== WORK TASK ==
From the line containing "[199,140,237,152] radio ->" through the end of the entries, please repeat every line exactly and nothing more; the pictures do not belong in the copy.

RECORDS FOR THE EXERCISE Start Marker

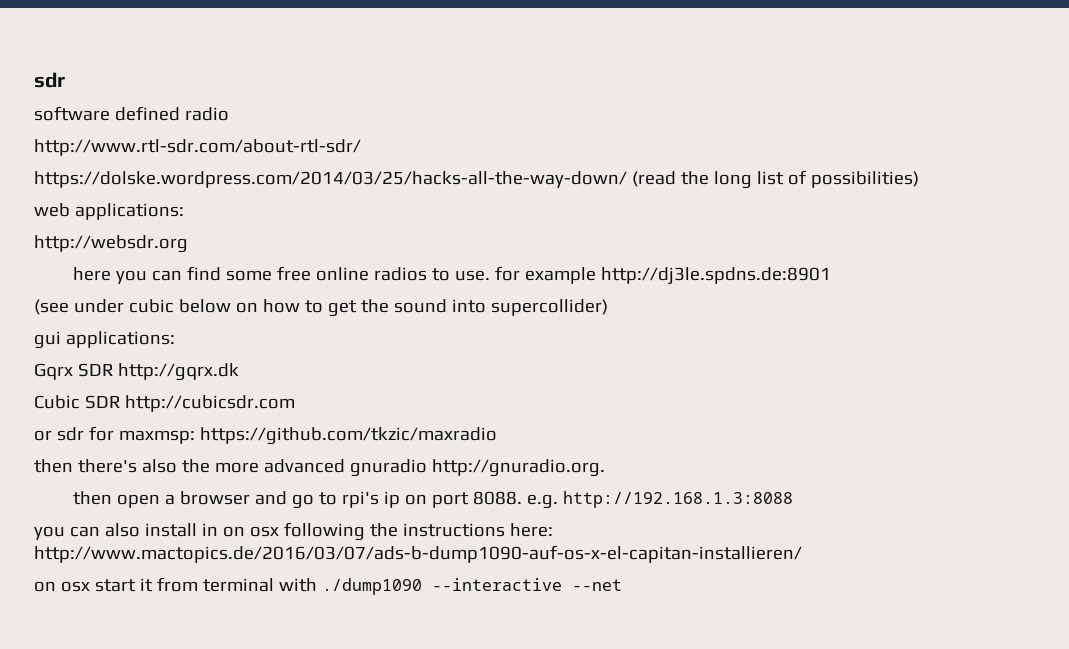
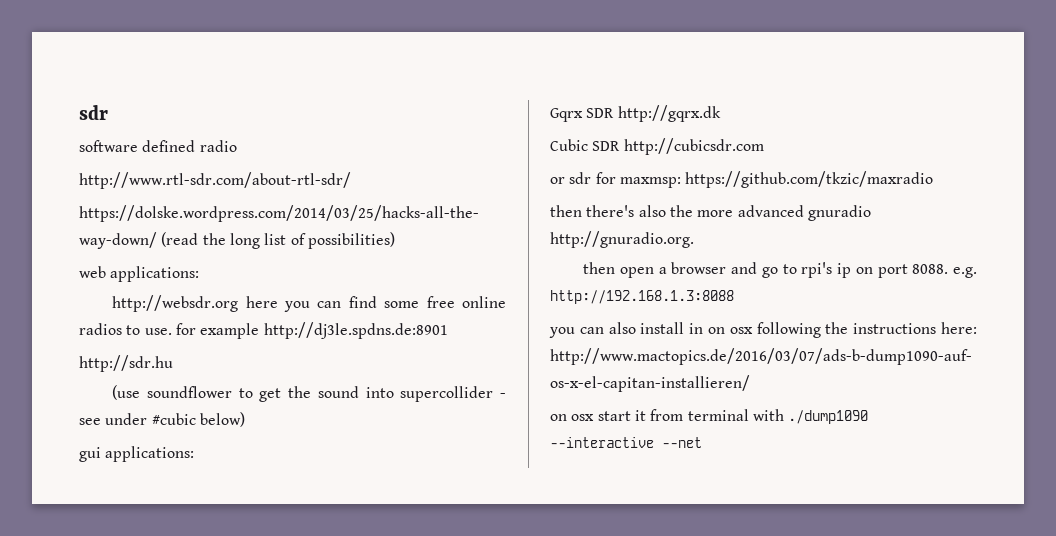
(188, 244) // -> (239, 303) none
[34,299,300,315] (see under cubic below on how -> [79,355,173,372] [112,385,232,400] http://sdr.hu // (use soundflower
[490,299,608,316] supercollider) -> [400,386,507,402] [79,412,245,427] supercollider - see under #cubic below)

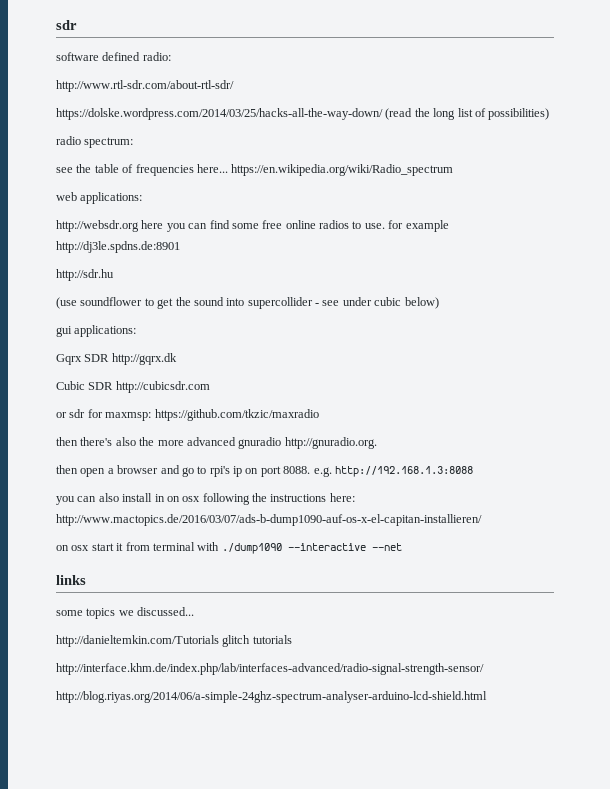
[199,140,237,152] radio -> [142,52,171,61] radio:
(395, 240) none -> [56,136,134,148] [56,164,454,176] // radio spectrum: // see the table of frequencies here... https://en.wikipedia.org/wiki/Radio_spectrum
[151,413,196,425] #cubic -> [374,297,402,306] cubic
(702, 442) none -> [56,575,86,585] [56,607,195,619] [56,635,292,647] [56,663,484,675] [56,691,487,703] // links // some topics we discussed... // http://danieltemkin.com/Tutorials glitch tutorials // http://interface.khm.de/index.php/lab/interfaces-advanced/radio-signal-strength-sensor/ // http://blog.riyas.org/2014/06/a-simple-24ghz-spectrum-analyser-arduino-lcd-shield.html

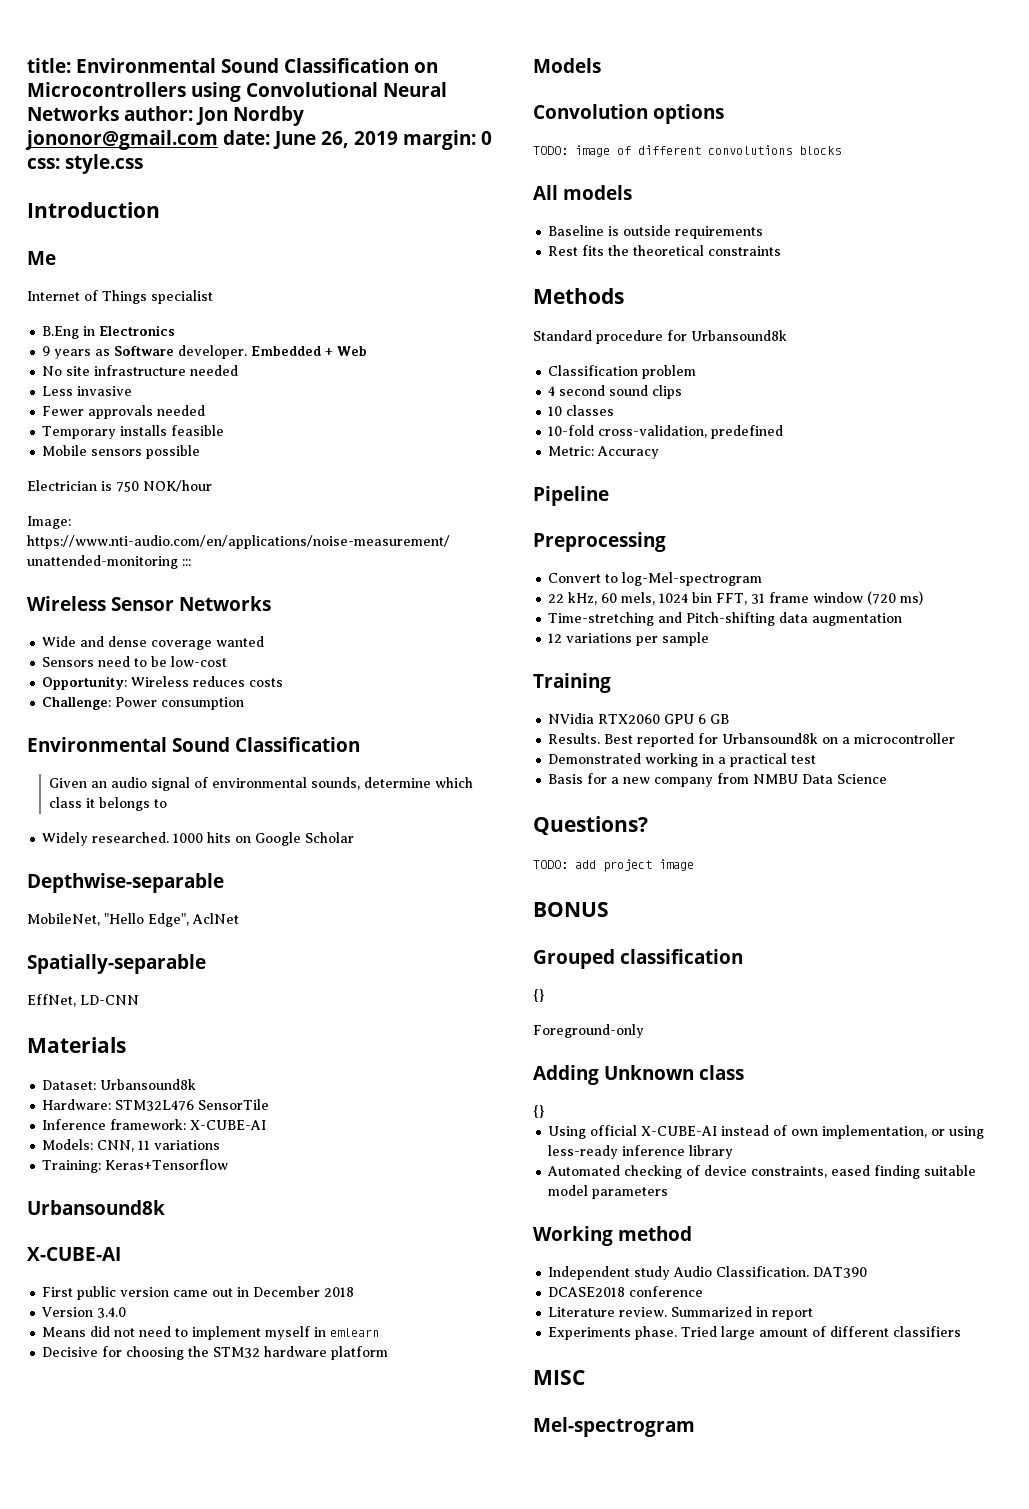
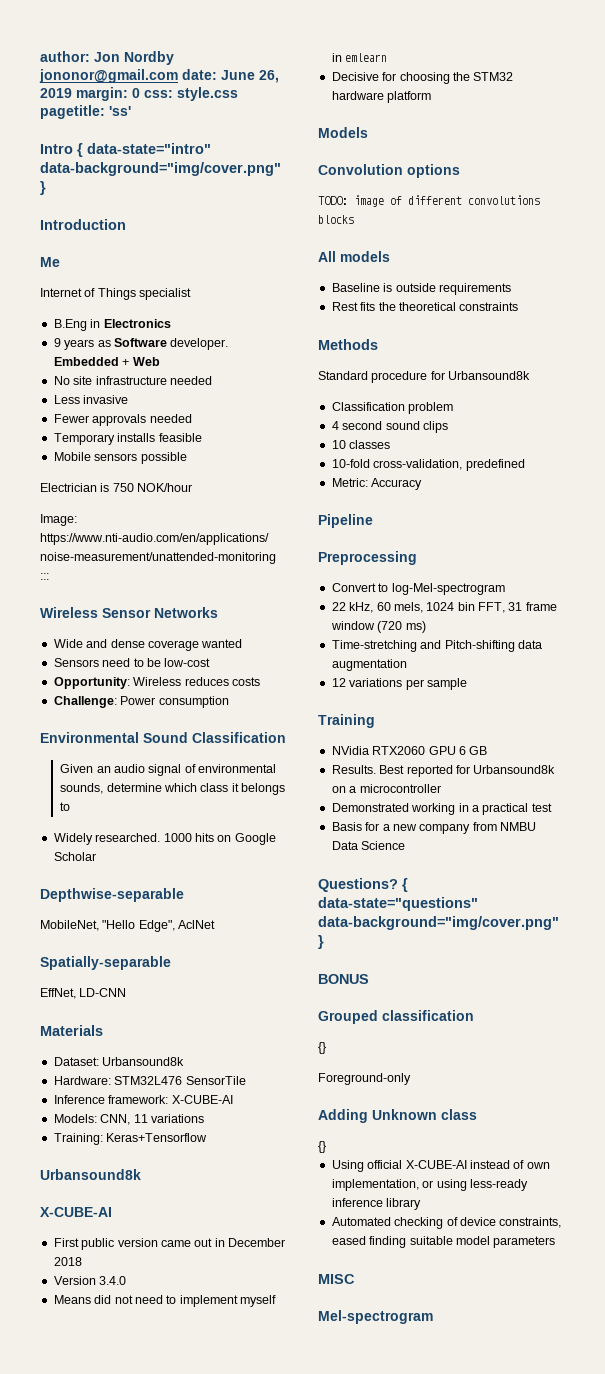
[27,58,438,73] [27,82,447,102] [27,106,119,121] title: Environmental Sound Classification on Microcontrollers using Convolutional Neural Networks -> (40, 56) none
(143, 164) none -> [40,105,131,119] [40,143,211,157] [40,162,281,176] [40,181,46,195] pagetitle: 'ss' // Intro { data-state="intro" data-background="img/cover.png" }
[533,859,694,872] // TODO: add project image -> [402,878,408,892] [318,897,478,911] [318,916,559,930] [318,935,324,949] { data-state="questions" data-background="img/cover.png" }
[533,1226,692,1246] [548,1266,868,1280] [548,1286,704,1297] [548,1306,814,1320] [548,1326,962,1340] // Working method // Independent study Audio Classification. DAT390 // DCASE2018 conference // Literature review. Summarized in report // Experiments phase. Tried large amount of different classifiers -> (556, 1242) none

RECORDS FOR THE EXERCISE End Marker

== YOUR RESPONSE ==
[199,140,237,152] radio -> [142,52,171,61] radio:
(395, 240) none -> [56,136,134,148] [56,164,454,176] // radio spectrum: // see the table of frequencies here... https://en.wikipedia.org/wiki/Radio_spectrum
[151,413,196,425] #cubic -> [374,297,402,306] cubic
(702, 442) none -> [56,575,86,585] [56,607,195,619] [56,635,292,647] [56,663,484,675] [56,691,487,703] // links // some topics we discussed... // http://danieltemkin.com/Tutorials glitch tutorials // http://interface.khm.de/index.php/lab/interfaces-advanced/radio-signal-strength-sensor/ // http://blog.riyas.org/2014/06/a-simple-24ghz-spectrum-analyser-arduino-lcd-shield.html

[27,58,438,73] [27,82,447,102] [27,106,119,121] title: Environmental Sound Classification on Microcontrollers using Convolutional Neural Networks -> (40, 56) none
(143, 164) none -> [40,105,131,119] [40,143,211,157] [40,162,281,176] [40,181,46,195] pagetitle: 'ss' // Intro { data-state="intro" data-background="img/cover.png" }
[533,859,694,872] // TODO: add project image -> [402,878,408,892] [318,897,478,911] [318,916,559,930] [318,935,324,949] { data-state="questions" data-background="img/cover.png" }
[533,1226,692,1246] [548,1266,868,1280] [548,1286,704,1297] [548,1306,814,1320] [548,1326,962,1340] // Working method // Independent study Audio Classification. DAT390 // DCASE2018 conference // Literature review. Summarized in report // Experiments phase. Tried large amount of different classifiers -> (556, 1242) none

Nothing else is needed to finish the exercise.